Easter Holidays - School will close on Friday, 12th April and re-opens on Monday, 29th April.
Information Sheet on Custody/Separation
The Staff of Scoil Mhuire encourage parents experiencing separation to come and speak confidentially to the teachers and/or Principal. It is our aim to handle such matters with sensitivity and compassion, and ultimately, our primary concern is for the well being and overall development of the child. When a child spends time in two homes, it is requested that the school be provided with both sets of emergency/contact numbers. Regarding the collection of child/ren from school - it is requested that the school be informed of any changes in collection arrangements by note. It is the school policy to offer the option of separate parent/teacher meetings, if so desired (arranged in January). It is assumed that when we wish to communicate with parents regarding their child, the parent who is contacted (i.e. the parent with whom the child principally resides) will inform the other parent of meetings, arrangements etc. Special requests for separate communication can be accommodated:
- Regarding notes, school communication via schoolbags, school reports etc, it is assumed that the parent with whom the child principally resides will keep the other parent informed.
- In the case of married parents, the school cannot be asked to withhold a child from either parent in the absence of a custody arrangement. In the case of unmarried parents, the natural father has no custody or guardianship rights unless a court grants those rights to him. The onus is on the father to produce evidence of a court order in the case of a dispute regarding the collection of a child during or after school.
- The staff of Scoil Mhuire will endeavour at all times to deal sensitively and caringly with children experiencing separation. The staff can recommend books, videos, publications etc. dealing with the issue of separation, on request.
Access Rights to Children in Schools – Notes for Principals/Teachers
The issue of child custody, as it applies to the right of either parent/guardian to collect their child(ren) from school is often highly charged with emotion and great pressure is put on Principals/teachers. The classic scenario presents where one parent will inform the principal that there is a relationship breakdown with the added hypothesis of the likelihood that the estranged parent may collect the child and abscond. Such a scenario is quite frightening and presents nightmare images.
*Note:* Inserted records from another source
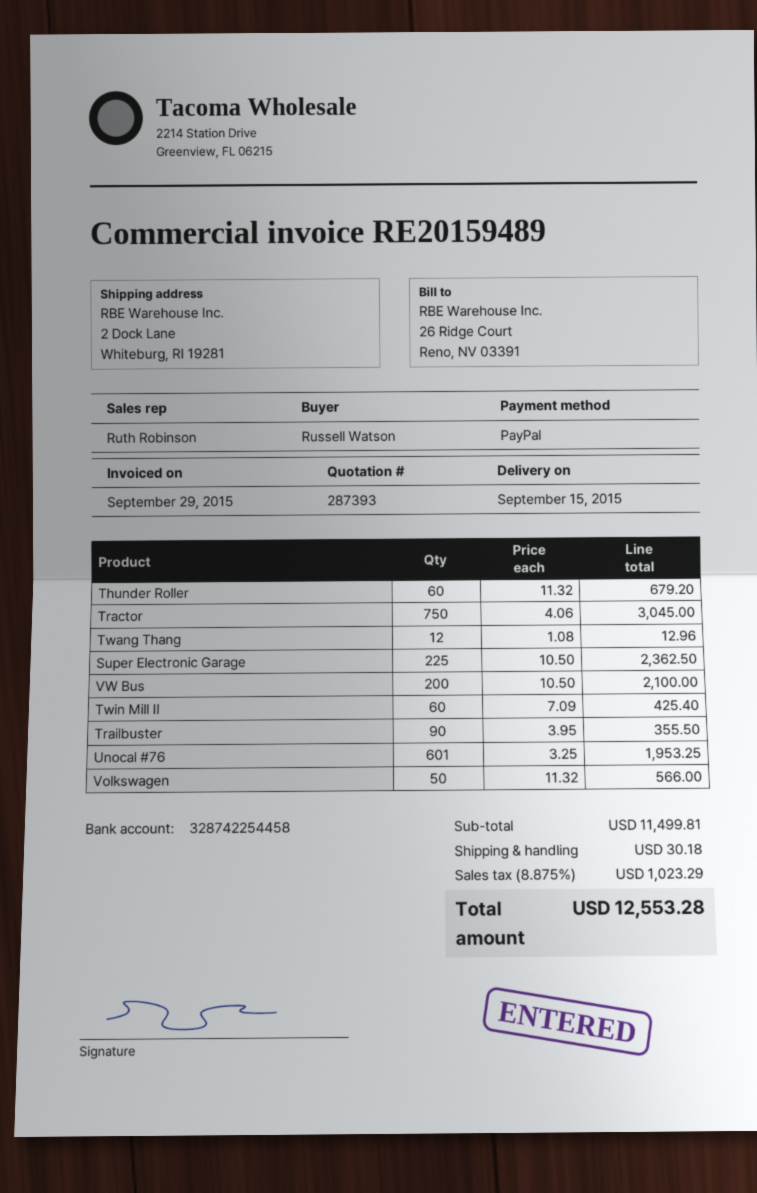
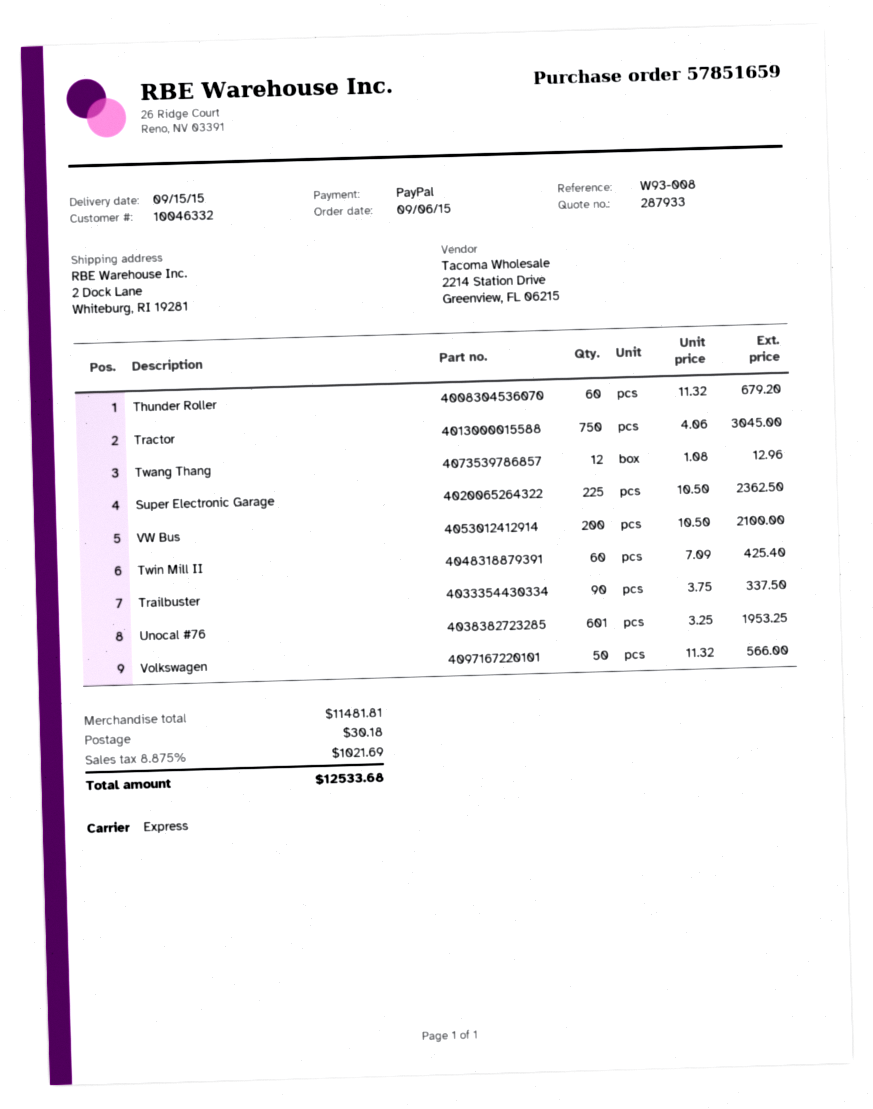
quote number: 287393 -> 287933
Trailbuster: 90 x 3.95 = 355.50 -> 90 x 3.75 = 337.50
subtotal: 11499.81 -> 11481.81
tax: 8.875% = 1023.29 -> 8.875% = 1021.69
total: 12553.28 -> 12533.68

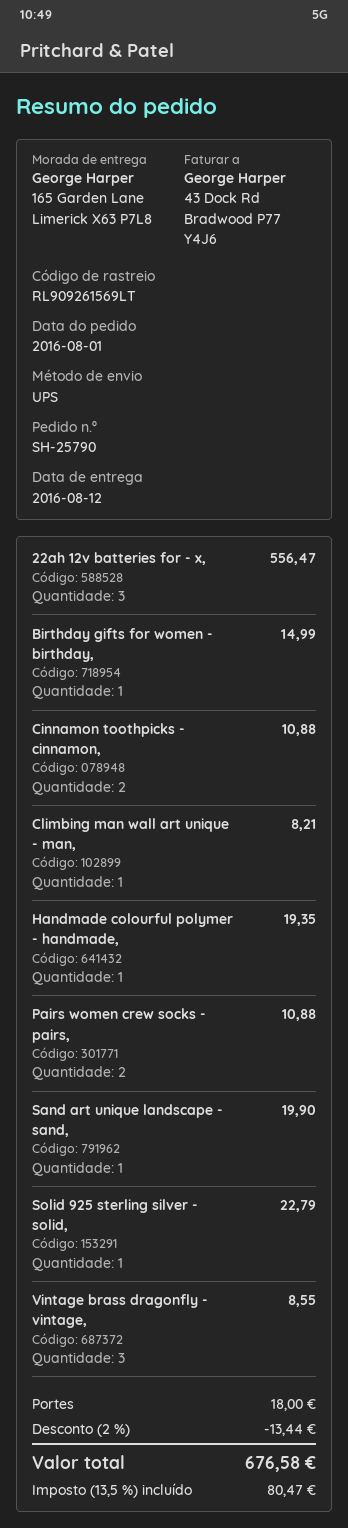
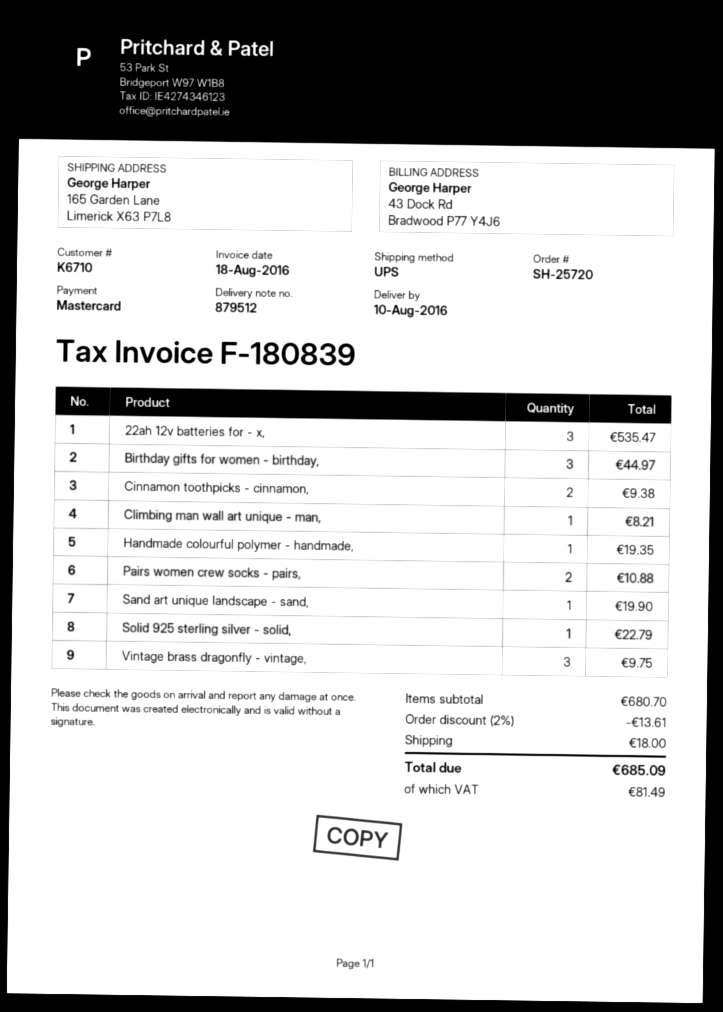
order number: SH-25790 -> SH-25720
delivery date: 2016-08-12 -> 2016-08-10
22ah 12v batteries for - x,: 3 for 556.47 -> 3 for 535.47
Birthday gifts for women - birthday,: 1 for 14.99 -> 3 for 44.97
Cinnamon toothpicks - cinnamon,: 2 for 10.88 -> 2 for 9.38
Vintage brass dragonfly - vintage,: 3 for 8.55 -> 3 for 9.75
discount: 2% = 13.44 -> 2% = 13.61
tax: 80.47 -> 81.49
total: 676.58 -> 685.09

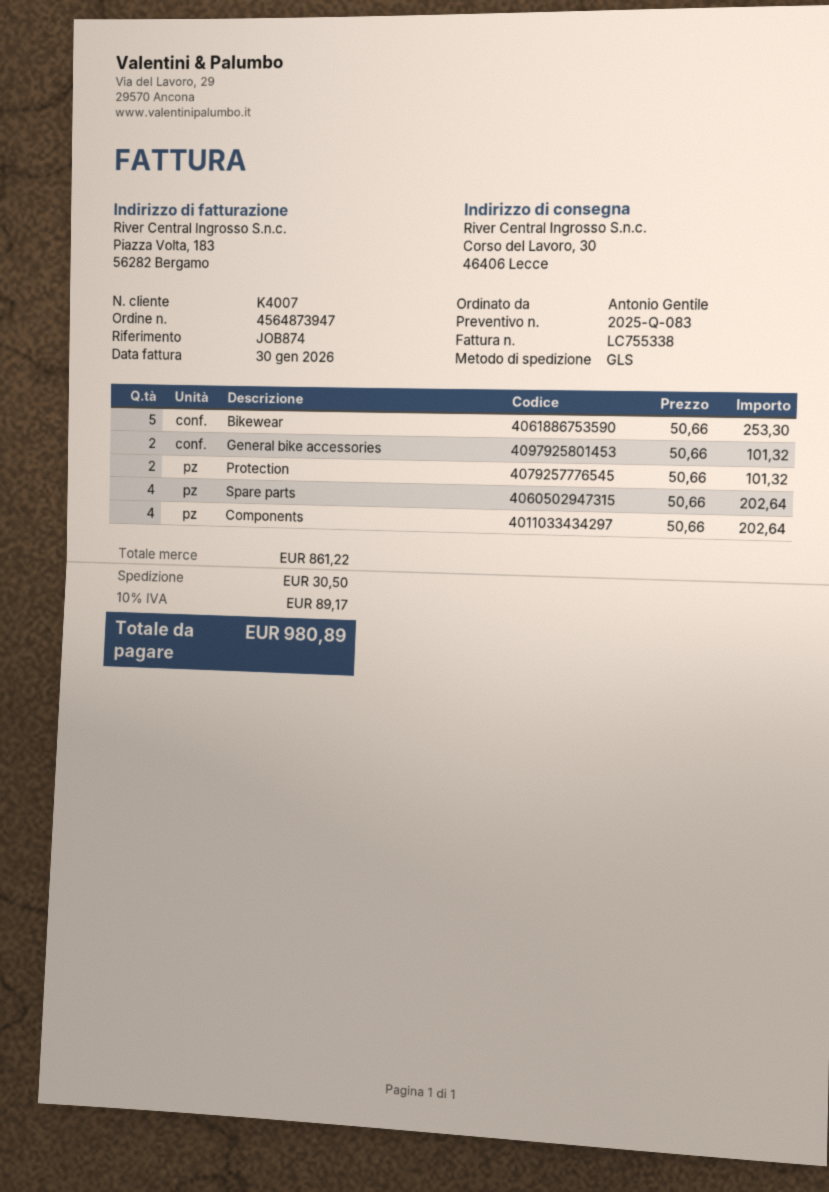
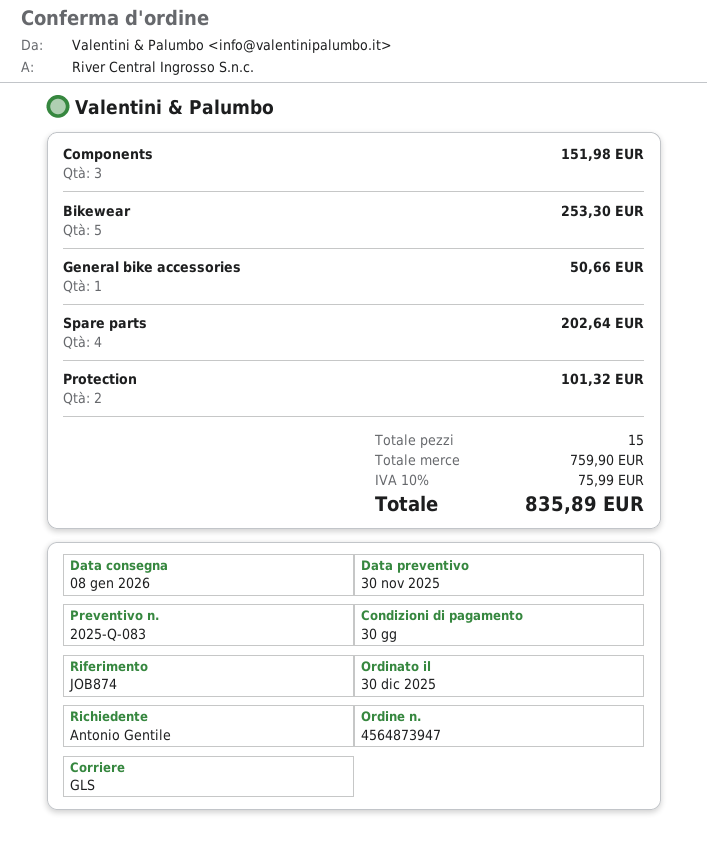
General bike accessories: 2 for 101.32 -> 1 for 50.66
Components: 4 for 202.64 -> 3 for 151.98
subtotal: 861.22 -> 759.90
shipping: 30.50 -> none
tax: 10% = 89.17 -> 10% = 75.99
total: 980.89 -> 835.89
However, from the Principal’s perspective there is no legal basis for the class teacher or Principal to deny either parent or guardian the right to collect his/her child from school unless there is a court order instructing the school otherwise. A solicitor’s letter is not a court order. Anyone can ask a solicitor to write a letter on their behalf but it has no legal standing. Some recommendations:
- Inform the parent/guardian that requests for denial of access to the other partner are outside the jurisdiction of the school and therefore the school is unable to pass judgment on rights of access/collection.
- Suggest that if there is a serious concern about abduction or leaving the country with the child(ren), then the parents/guardian should request their solicitor to seek a court order instructing the school re. rights of access/collection etc.
- Meanwhile, the school can offer maximum cooperation and support to the concerned parent/guardian along the lines of:
- That the Principal assures the concerned parent/guardian that maximum awareness and attention will be given by the class teacher and others in the school who are involved in the care of their child(ren) with respect to all aspects of parent-school communication and the collection of children.
- In the case where the estranged parent/guardian is not known to the class teacher (often the case in larger schools), then the concerned parent/guardian should provide a family photograph enabling the class teacher to identify the person in question.
- The class teacher/principal will inform the concerned parent/guardian immediately if the other partner contacts, calls to, or seeks to collect the child(ren) from the school.
These practical measures can in no way deny either parent/guardian access to their child(ren), but are based on basic humanitarian support for a distressed parent/guardian. Ultimately only a court order can change the existing rights of both parents/guardians.